I also love and appreciate how Elder Ballard can justify my existence as well.
Whew!
i'm so relieved we're not breaking up!
I'm so glad you're still here!
I live in Elder Ballard's home ward, and he gave a talk about this very thing about six months ago. He was very adamant about it- he said basically, that it's our duty to represent ourselves accurately and to use the internet to counter all the inaccurate LDS representations out there!
I am very glad you didn't "give it up." You have a lot to say and will even more as your Chief gets older. I read your blog every day. It's sort of a little therapy for me.
Thanks...also your Chief is so handsome!!
Thanks for the mention and link, dear friend.
You feed souls.
Nice to finally meet you! You're even funnier in real life. Blogs are good for no other reason than keeping post-baby brain atrophy at bay.
I'm glad you changed your mind. You have great design ideas (I'm stealing the Marmoleum floors!).
i thought my heart might break ... but then it was ok ... stay a bit longer. :o)
With comments as sweet as these, how could I ever stop the blogging? I would be crazy.
Thanks everyone. I love you all. Your comments have inspired me. Let's continue to make this community a lovely place to be.
Hold hands.
Ahhh! I almost got a stomach ache!!
Don't do that to me ever again.
-Lana
I'm so glad you didn't end the blog! I love your writing style, and having a kid hasn't made you any less witty or delightful. Besides, you don't know what good your doing for all those out there such as myself.
Woot-woot! C Jame blog! (I don't know if 'woot-woot' is appropriate here, but let's just go with it.)
i am a new mama to a three month old girly, and i was shocked at the beginning at how often she nursed. i cross my heart and hope to die that it gets better! your little man will grow to be able to go longer without eating, and when he does, you'll be so delighted you didn't abandon your readers! :)
p.s. nie leaked his name on her blog!! ahh!
My wife found your blog and loves it. As she was telling me about it I realized it was you. How odd it is where people meet and where paths cross.
I would die.
(while totally understanding the "what am I spending my time on this for anyway?" feeling, still...)
I would die.
quitting the blog, ha! girl, whatchoo been smokin'??
I hope you weren't referring to my shady Uncle FranK?>!!!
I've struggled with the same issue as can be noted by my infrequent postesses. But I keep coming back. (I'm on a bit of a roll right now actually...)
You couldn't go because you are the Queen Blogger.
So happy that you did not end it. I would miss it greatly. I saw the great Maralise today and she sang praises of your gorgeous Chief. It is amazing how the internet can and does uplift us 'moms".

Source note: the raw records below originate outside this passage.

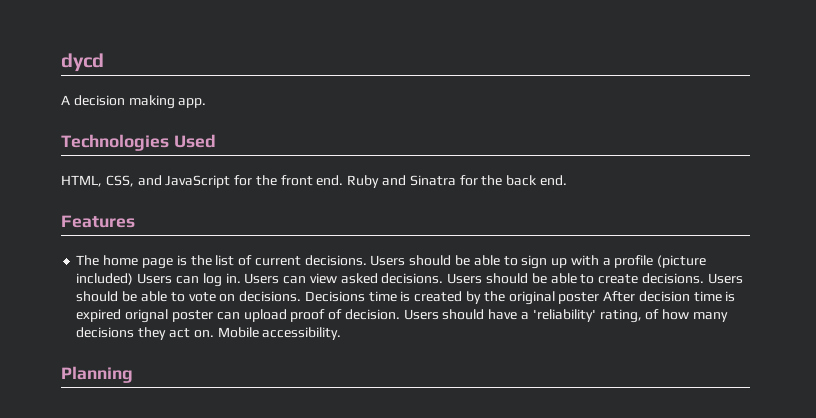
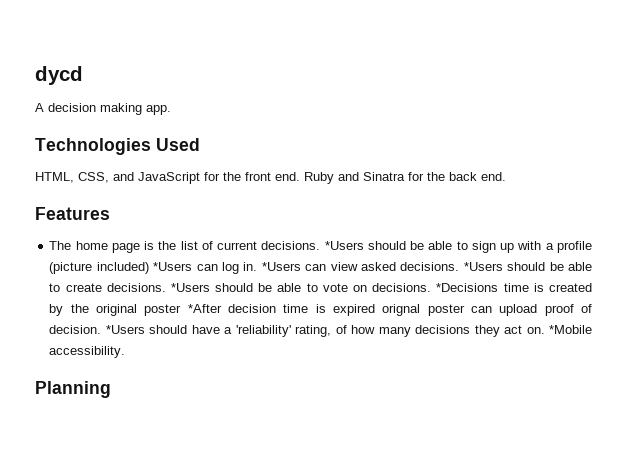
- Users should be able to sign up with a profile (picture included) Users can log in.
+ *Users should be able to sign up with a profile (picture included) *Users can log in.
- Users can view asked decisions.
+ *Users can view asked decisions.
- Users should be able to create decisions.
+ *Users should be able to create decisions.
- Users should be able to vote on decisions.
+ *Users should be able to vote on decisions.
- Decisions time is created by the original poster After decision time is expired orignal poster can upload proof of decision.
+ *Decisions time is created by the original poster *After decision time is expired orignal poster can upload proof of decision.
- Users should have a 'reliability' rating, of how many decisions they act on.
+ *Users should have a 'reliability' rating, of how many decisions they act on.
- Mobile accessibility.
+ *Mobile accessibility.

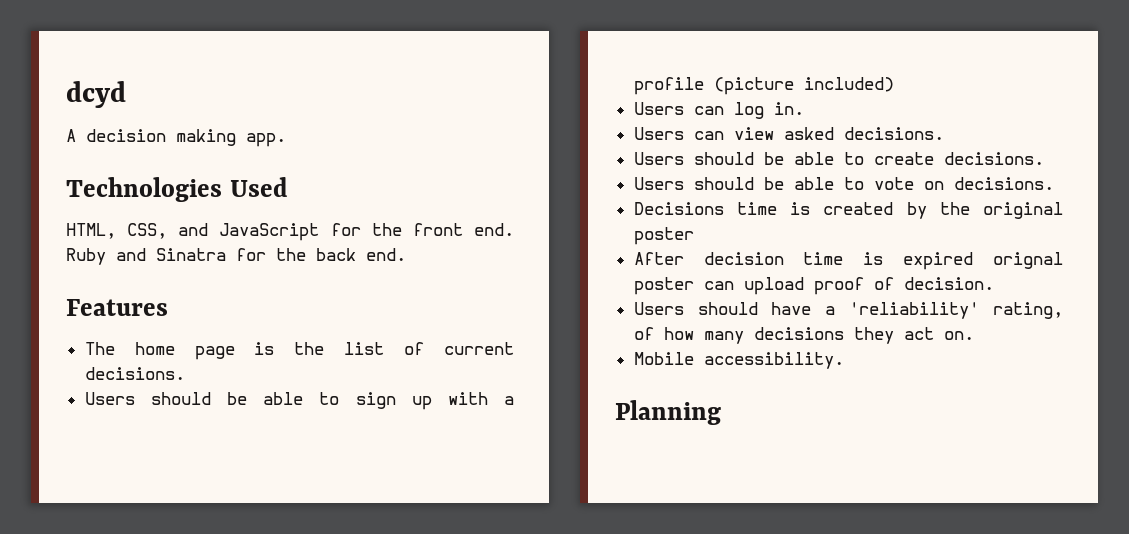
- dycd
+ dcyd
- The home page is the list of current decisions. *Users should be able to sign up with a profile (picture included) *Users can log in. *Users can view asked decisions. *Users should be able to create decisions. *Users should be able to vote on decisions. *Decisions time is created by the original poster *After decision time is expired orignal poster can upload proof of decision. *Users should have a 'reliability' rating, of how many decisions they act on. *Mobile accessibility.
+ The home page is the list of current decisions.
+ Users should be able to sign up with a profile (picture included)
+ Users can log in.
+ Users can view asked decisions.
+ Users should be able to create decisions.
+ Users should be able to vote on decisions.
+ Decisions time is created by the original poster
+ After decision time is expired orignal poster can upload proof of decision.
+ Users should have a 'reliability' rating, of how many decisions they act on.
+ Mobile accessibility.

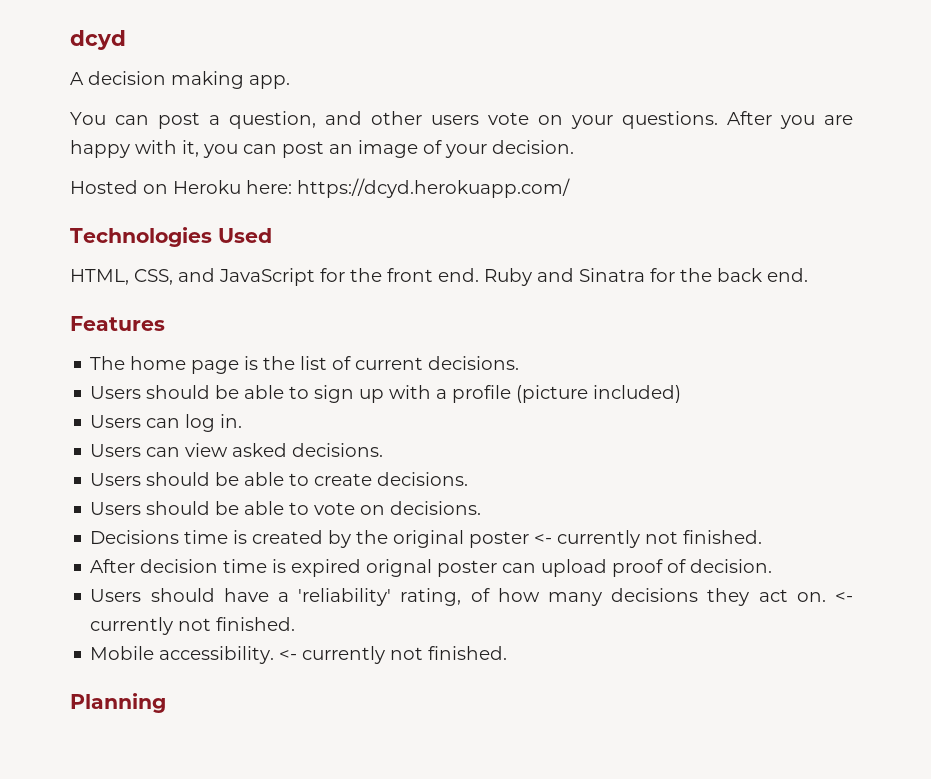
+ You can post a question, and other users vote on your questions. After you are happy with it, you can post an image of your decision.
+ Hosted on Heroku here: https://dcyd.herokuapp.com/
- Decisions time is created by the original poster
+ Decisions time is created by the original poster <- currently not finished.
- Users should have a 'reliability' rating, of how many decisions they act on.
- Mobile accessibility.
+ Users should have a 'reliability' rating, of how many decisions they act on. <- currently not finished.
+ Mobile accessibility. <- currently not finished.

I'm glad you're sticking around!
wow. am happy to read this. i am one month away from my own li'l Chief coming into my life. and i wondered how it would affect blogging as i know it. am happy to read this and see that you are still writing. that's what it's all about.. expressing yourself. you are quite inspiring. am glad you're keeping it up.
I realize that:
a. you don't know me
b. this is old, and so I am exposing myself as a blog stalker ( I prefer admirer)
c. the Spirit is amazing. As soon as I read this, I knew that you were being prepared for the amazing service you give to us all by blogging about Nie and your wonderful family. Thanks for being so in tune, and keeping this up, without knowing why, so that we all may benefit now. You are a blessing in my life, and the countless lives of others.